[Task instructions] In the answer, each line must appear exactly as in the records, and no picture may appear.

[Exercise inputs]
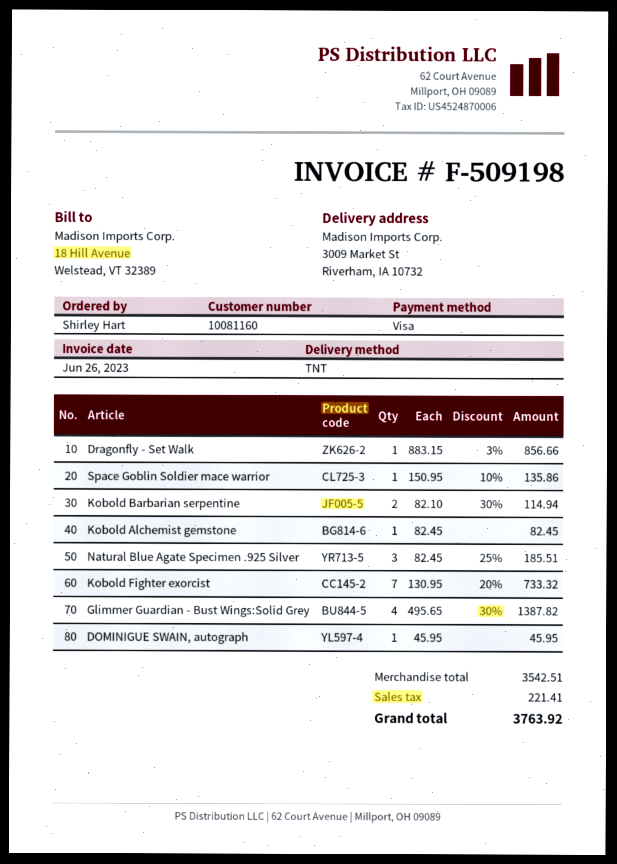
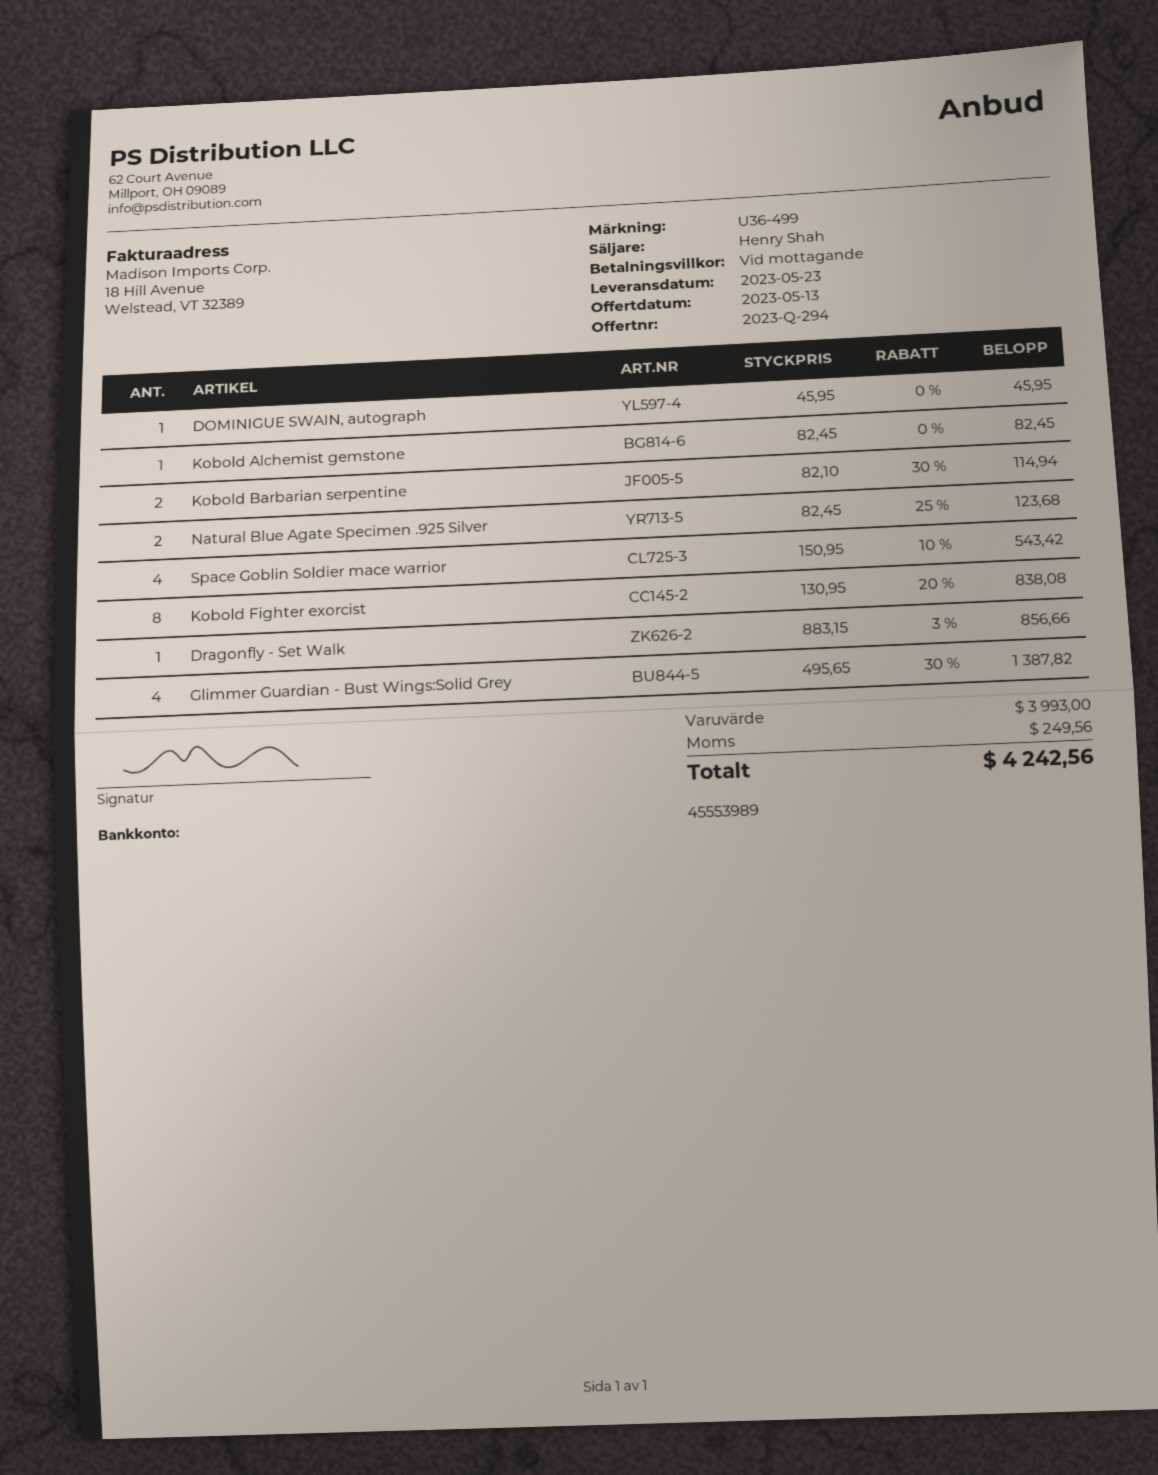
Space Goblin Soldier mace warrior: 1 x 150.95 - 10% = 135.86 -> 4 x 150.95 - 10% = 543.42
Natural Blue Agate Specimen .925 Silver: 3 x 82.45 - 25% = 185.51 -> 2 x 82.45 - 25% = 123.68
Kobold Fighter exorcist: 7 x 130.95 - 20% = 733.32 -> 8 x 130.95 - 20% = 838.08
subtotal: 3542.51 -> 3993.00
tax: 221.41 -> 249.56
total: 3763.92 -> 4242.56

[Finished task]
Space Goblin Soldier mace warrior: 1 x 150.95 - 10% = 135.86 -> 4 x 150.95 - 10% = 543.42
Natural Blue Agate Specimen .925 Silver: 3 x 82.45 - 25% = 185.51 -> 2 x 82.45 - 25% = 123.68
Kobold Fighter exorcist: 7 x 130.95 - 20% = 733.32 -> 8 x 130.95 - 20% = 838.08
subtotal: 3542.51 -> 3993.00
tax: 221.41 -> 249.56
total: 3763.92 -> 4242.56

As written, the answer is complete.